Exercise data Start Marker

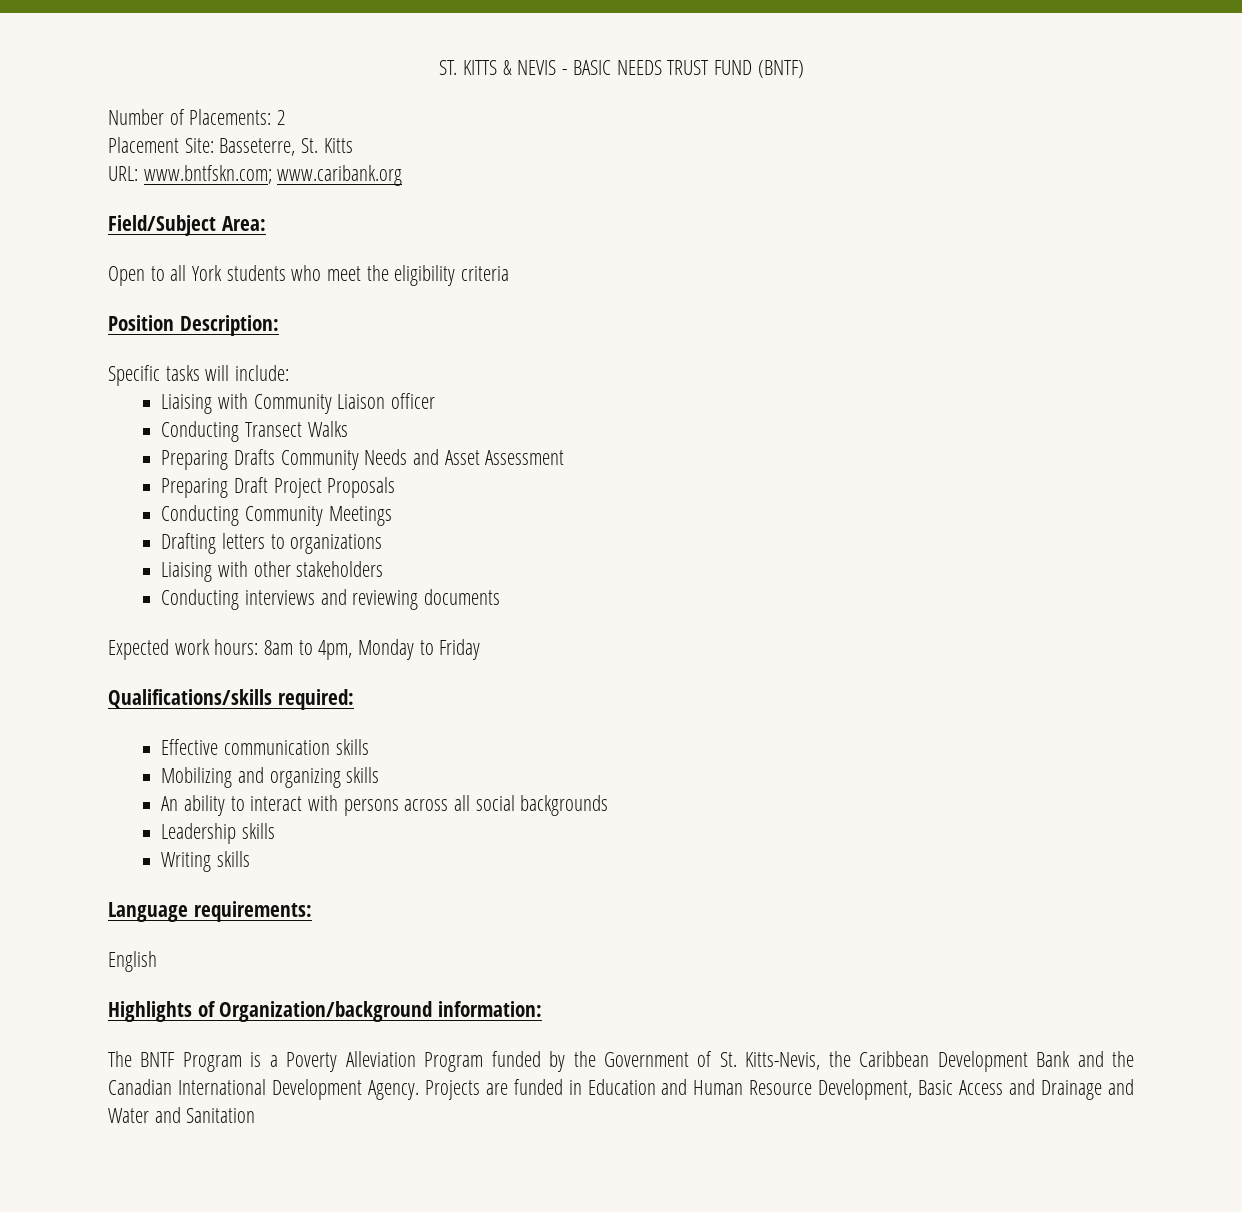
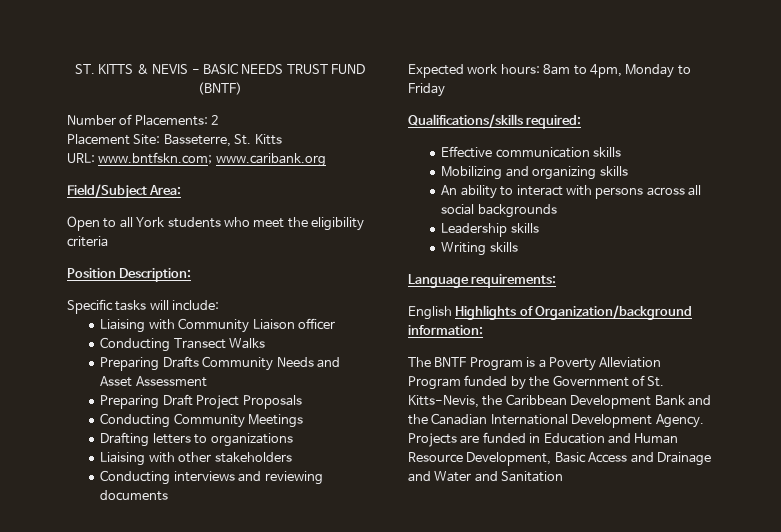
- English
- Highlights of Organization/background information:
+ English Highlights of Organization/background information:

Exercise data End Marker
Exercise data Start Marker

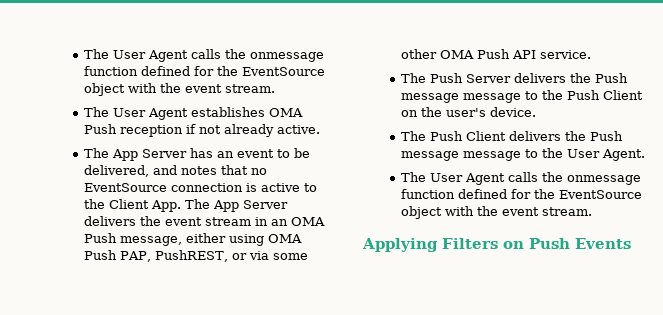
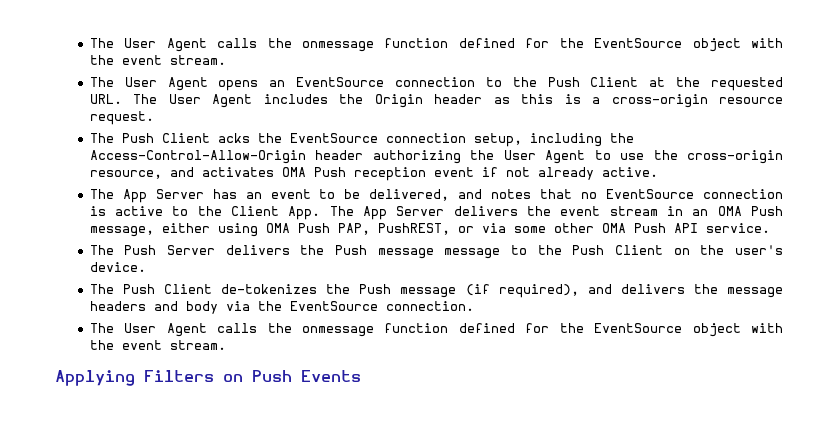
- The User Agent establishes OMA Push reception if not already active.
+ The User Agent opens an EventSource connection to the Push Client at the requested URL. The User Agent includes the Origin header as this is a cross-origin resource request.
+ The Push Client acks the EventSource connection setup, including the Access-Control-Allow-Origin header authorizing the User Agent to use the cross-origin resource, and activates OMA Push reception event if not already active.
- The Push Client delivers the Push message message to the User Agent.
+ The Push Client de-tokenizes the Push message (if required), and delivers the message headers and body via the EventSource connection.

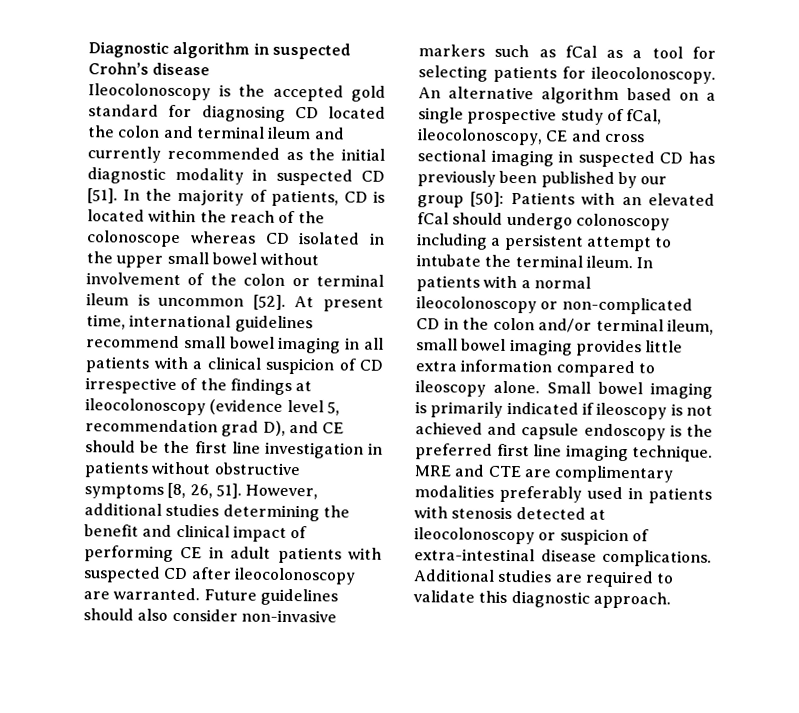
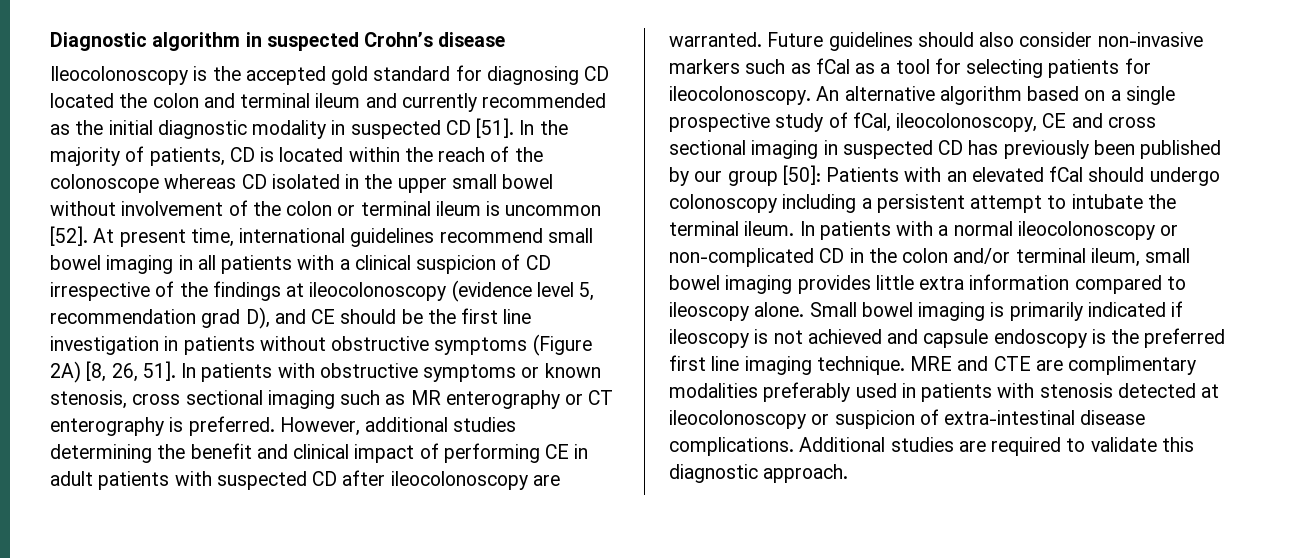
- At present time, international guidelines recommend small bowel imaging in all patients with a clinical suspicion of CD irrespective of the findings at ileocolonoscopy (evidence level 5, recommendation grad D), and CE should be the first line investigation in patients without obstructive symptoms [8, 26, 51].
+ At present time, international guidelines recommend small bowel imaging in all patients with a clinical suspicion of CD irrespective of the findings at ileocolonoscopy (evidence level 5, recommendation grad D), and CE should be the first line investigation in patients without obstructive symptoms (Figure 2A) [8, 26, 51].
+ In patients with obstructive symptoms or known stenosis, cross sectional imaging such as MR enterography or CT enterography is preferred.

Exercise data End Marker
Exercise data Start Marker

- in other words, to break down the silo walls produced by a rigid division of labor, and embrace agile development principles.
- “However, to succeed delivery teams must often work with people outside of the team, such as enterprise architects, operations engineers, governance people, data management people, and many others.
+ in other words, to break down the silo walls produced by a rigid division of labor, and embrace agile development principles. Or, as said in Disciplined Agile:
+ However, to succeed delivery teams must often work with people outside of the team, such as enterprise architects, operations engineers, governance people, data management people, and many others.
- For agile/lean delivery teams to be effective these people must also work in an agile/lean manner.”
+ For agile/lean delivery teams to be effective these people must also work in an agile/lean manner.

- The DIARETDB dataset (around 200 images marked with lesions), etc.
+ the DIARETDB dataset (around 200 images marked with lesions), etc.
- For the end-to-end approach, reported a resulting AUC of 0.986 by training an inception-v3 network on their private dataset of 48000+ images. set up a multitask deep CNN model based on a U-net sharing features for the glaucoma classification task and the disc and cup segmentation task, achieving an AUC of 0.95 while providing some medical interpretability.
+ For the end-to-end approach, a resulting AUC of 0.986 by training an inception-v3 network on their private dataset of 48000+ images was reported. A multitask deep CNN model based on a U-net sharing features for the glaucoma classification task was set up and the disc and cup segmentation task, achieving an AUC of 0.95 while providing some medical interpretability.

Exercise data End Marker

Assigned task — Retype word for word everything in the listing above from the line that holds "- Highlights of" down to the line that holds "English Highlights of". Keep both end lines and leave out the rest.

Solution below —
- Highlights of Organization/background information:
+ English Highlights of Organization/background information:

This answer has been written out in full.